- _ABOUT THIS EXERCISE_
Write out the records again exactly and exclude the pictures.

- _INPUT DATA_
--------------------
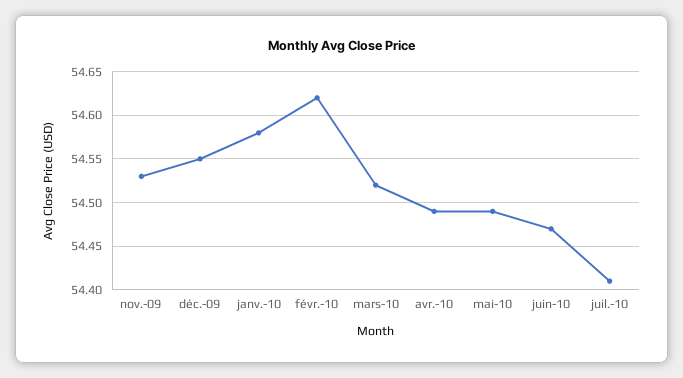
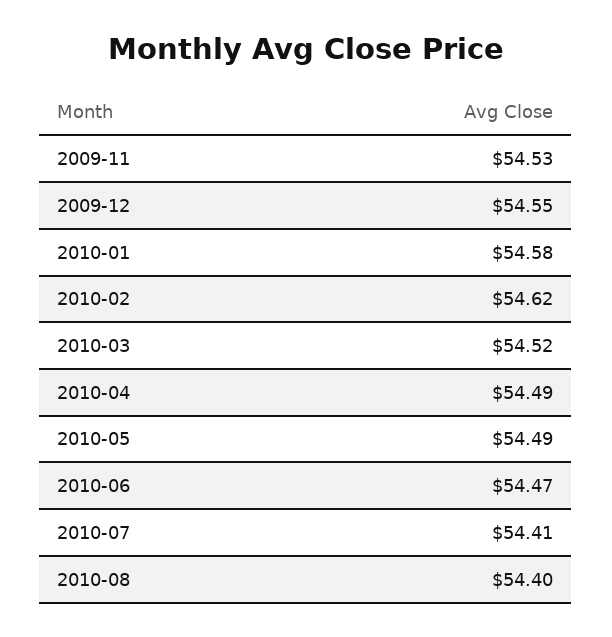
2010-08: none -> 54.4

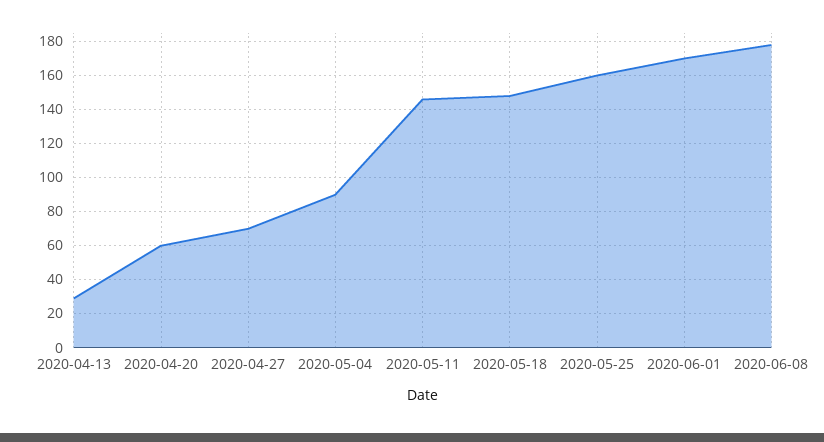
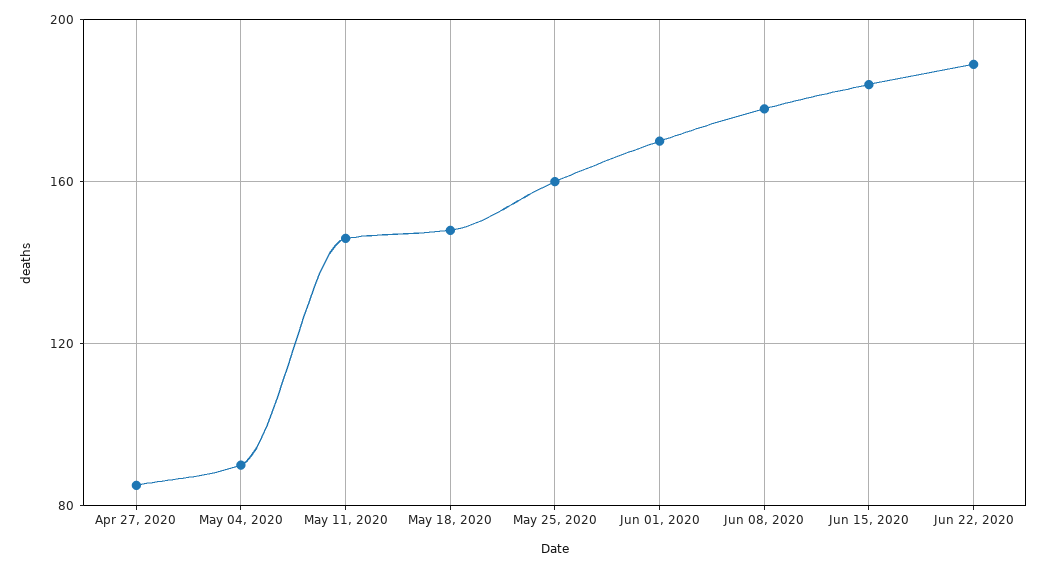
2020-04-13: 30 -> none
2020-04-20: 60 -> none
2020-04-27: 70 -> 85
Jun 15, 2020: none -> 185
Jun 22, 2020: none -> 190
--------------------
- _THE COMPLETED TASK_
2010-08: none -> 54.4

2020-04-13: 30 -> none
2020-04-20: 60 -> none
2020-04-27: 70 -> 85
Jun 15, 2020: none -> 185
Jun 22, 2020: none -> 190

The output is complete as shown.